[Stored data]
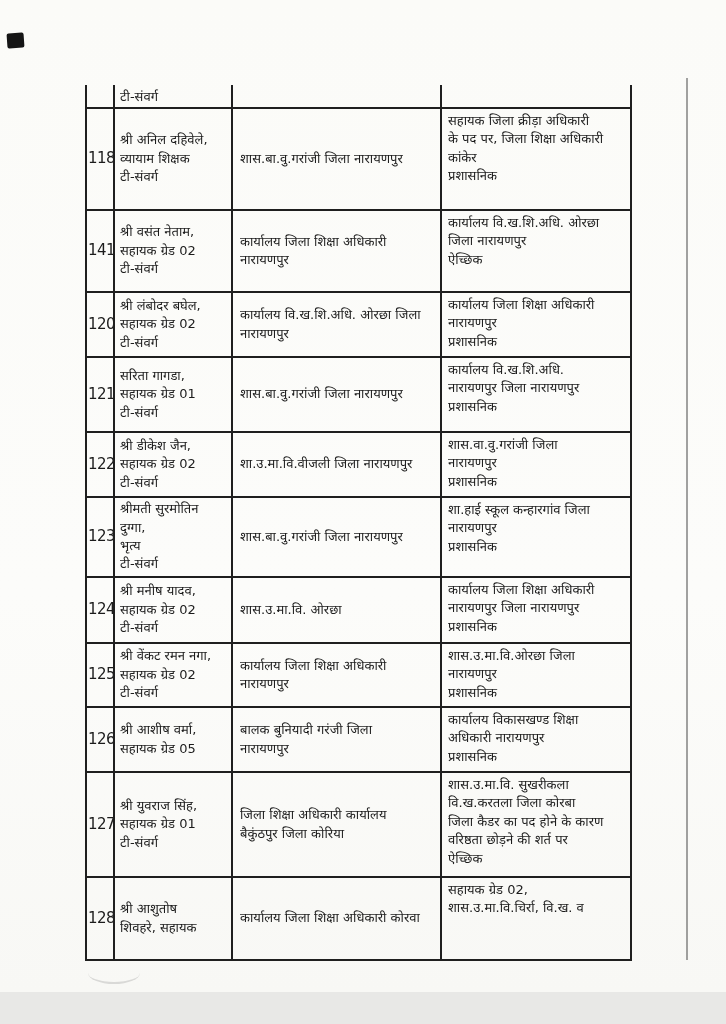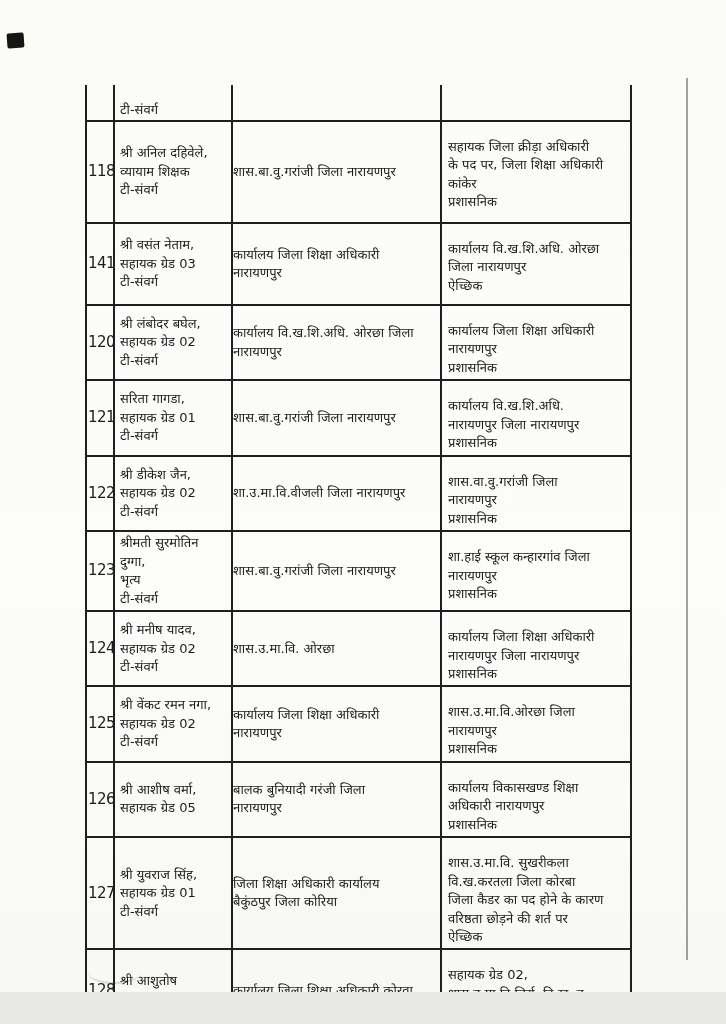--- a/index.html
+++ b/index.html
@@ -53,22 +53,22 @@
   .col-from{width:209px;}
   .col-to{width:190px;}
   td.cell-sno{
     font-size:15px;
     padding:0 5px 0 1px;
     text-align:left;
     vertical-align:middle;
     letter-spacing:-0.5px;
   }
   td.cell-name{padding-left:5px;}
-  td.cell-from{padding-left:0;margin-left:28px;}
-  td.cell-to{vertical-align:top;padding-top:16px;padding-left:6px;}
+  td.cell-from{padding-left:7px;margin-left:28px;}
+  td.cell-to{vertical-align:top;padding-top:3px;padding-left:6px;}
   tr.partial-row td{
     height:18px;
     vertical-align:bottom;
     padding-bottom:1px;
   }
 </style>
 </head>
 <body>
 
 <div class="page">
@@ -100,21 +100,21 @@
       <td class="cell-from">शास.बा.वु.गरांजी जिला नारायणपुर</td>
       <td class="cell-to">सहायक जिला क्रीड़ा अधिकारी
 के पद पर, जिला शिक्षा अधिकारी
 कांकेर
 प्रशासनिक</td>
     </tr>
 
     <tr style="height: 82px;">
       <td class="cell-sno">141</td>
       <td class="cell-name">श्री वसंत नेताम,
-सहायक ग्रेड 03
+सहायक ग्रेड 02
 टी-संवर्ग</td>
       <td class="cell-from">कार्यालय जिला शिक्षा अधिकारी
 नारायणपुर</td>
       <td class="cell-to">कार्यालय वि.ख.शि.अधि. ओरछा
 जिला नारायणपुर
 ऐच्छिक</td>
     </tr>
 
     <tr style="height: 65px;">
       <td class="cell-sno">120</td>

- _PROBLEM TO SOLVE_: Filter these records, keeping every line where the word "name" occurs.

- _SOLUTION_:
   td.cell-name{padding-left:5px;}
       <td class="cell-name">श्री वसंत नेताम,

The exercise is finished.